Notwithstanding the Petitioner's argument, the Petitioner never contacted the State Board of Retirement prior to filing her Withdrawal of Accumulated Deductions Form to review her situation. Moreover, the Withdrawal of Accumulated Deductions Form which the Petitioner acknowledged as having read unequivocally states that by withdrawing her accumulated deductions, her membership in the State Retirement System including any rights to retirement benefits would terminate.
Relying on the principle espoused in the Hembrow case, the Petitioner also argues that since she was not aware in 1993 at the time she withdrew her accumulated deductions that she would be eligible at some future date for retirement benefits, she should be permitted to be reinstated as a member of the State Retirement System ( see Hembrow v. State Board of Retirement, CR-1229 (DALA dec. 2/28/78; CRAB dec. 1978).
Notwithstanding the Petitioner's argument, this case may be distinguished from the Hembrow case where the Petitioner, a social worker, told her supervisor that she wished to retire at the end of July 1974. Her supervisor then gave her the necessary forms to complete. Ms. Hembrow completed those forms and returned them to the supervisor.

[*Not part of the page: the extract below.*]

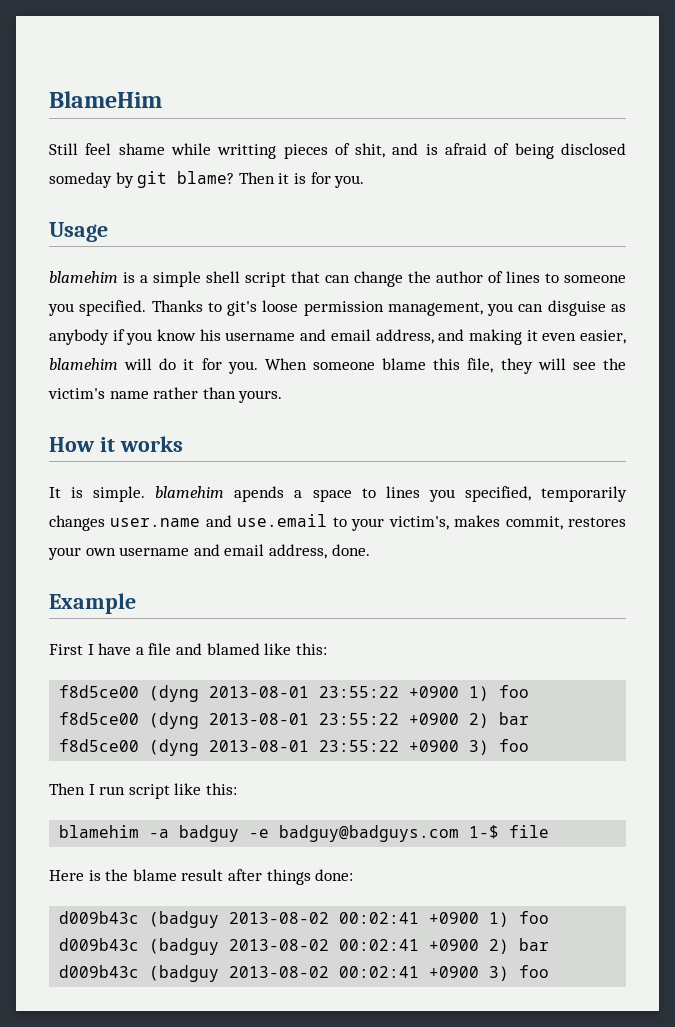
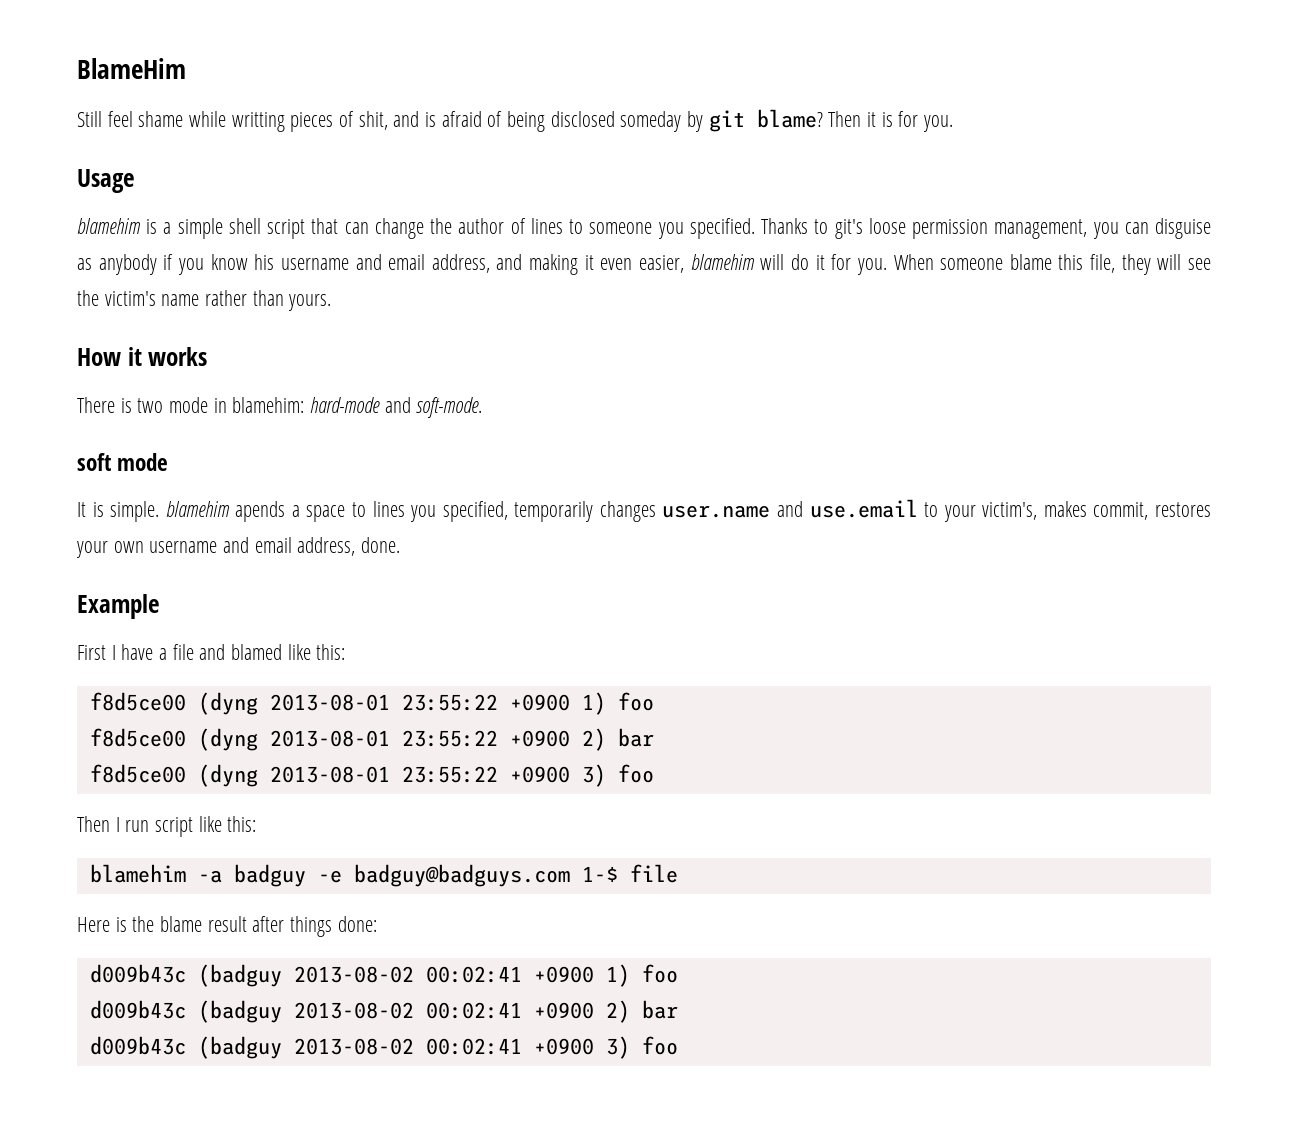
(183, 444) none -> [77,397,483,418] [77,453,169,471] // There is two mode in blamehim: hard-mode and soft-mode. // soft mode

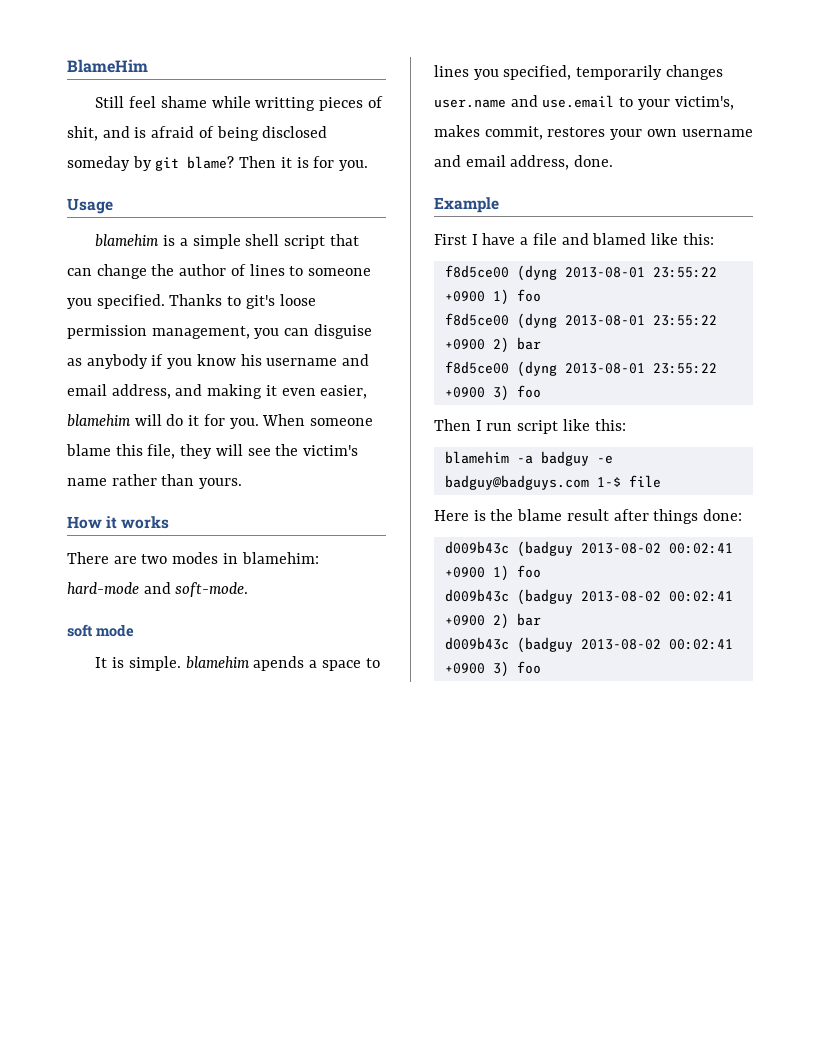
[120,397,209,413] is two mode -> [113,552,219,564] are two modes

She stopped working at the end of July of 1974. Although many months went by without her receiving any retirement benefits, Ms. Hembrow did not realize that there was a problem as she believed that it was common for retirees to wait a substantial period of time before retirement benefits commenced. In March of 1975, Ms. Hembrow went to the Retirement Board and inquired why her application was taking so long to process. The Board informed her that it had not received her application and gave her a second application to complete. Ms. Hembrow completed this second application and the Board determined her effective date of retirement to be April 14, 1975, or 15 days from the date the Board had received her application. Ms. Hembrow appealed the effective date. In reversing the State Board determination as to the effective date, CRAB stated that Ms. Hembrow believed that she had done all that was required of her to initiate retirement benefits and that the State and the State Board of Retirement must assume responsibility for failures of the system such as this.
In the present case, the Petitioner did not contact anyone from the State Board of Retirement concerning her future retirement rights and benefits prior to February of 1993. In February of 1993, she filed her Withdrawal of Accumulated Deductions Form again without contacting the State Board of Retirement. As previously stated, that form distinctly and accurately sets forth the consequences of withdrawing her deductions including the termination of retirement benefits.
While I emphasize with the Petitioner's situation, unfortunately, G.L. c. 32 contains no provision for compassion.
While we may empathize with the Appellant's situation, we have been unable to locate any statutory or case law indicating that the Board has the authority to employ an equitable remedy in the face of specific statutory language contrary to the position fostered by the Appellant. CRAB's Decision on Request for Reconsideration, Adolph Petrillo v. PERA, CR-92-731 (10/22/93).
Based on the foregoing, the decision of the State Board of Retirement System denying the Petitioner's request for reinstatement as a member of the State Employees' Retirement System is affirmed.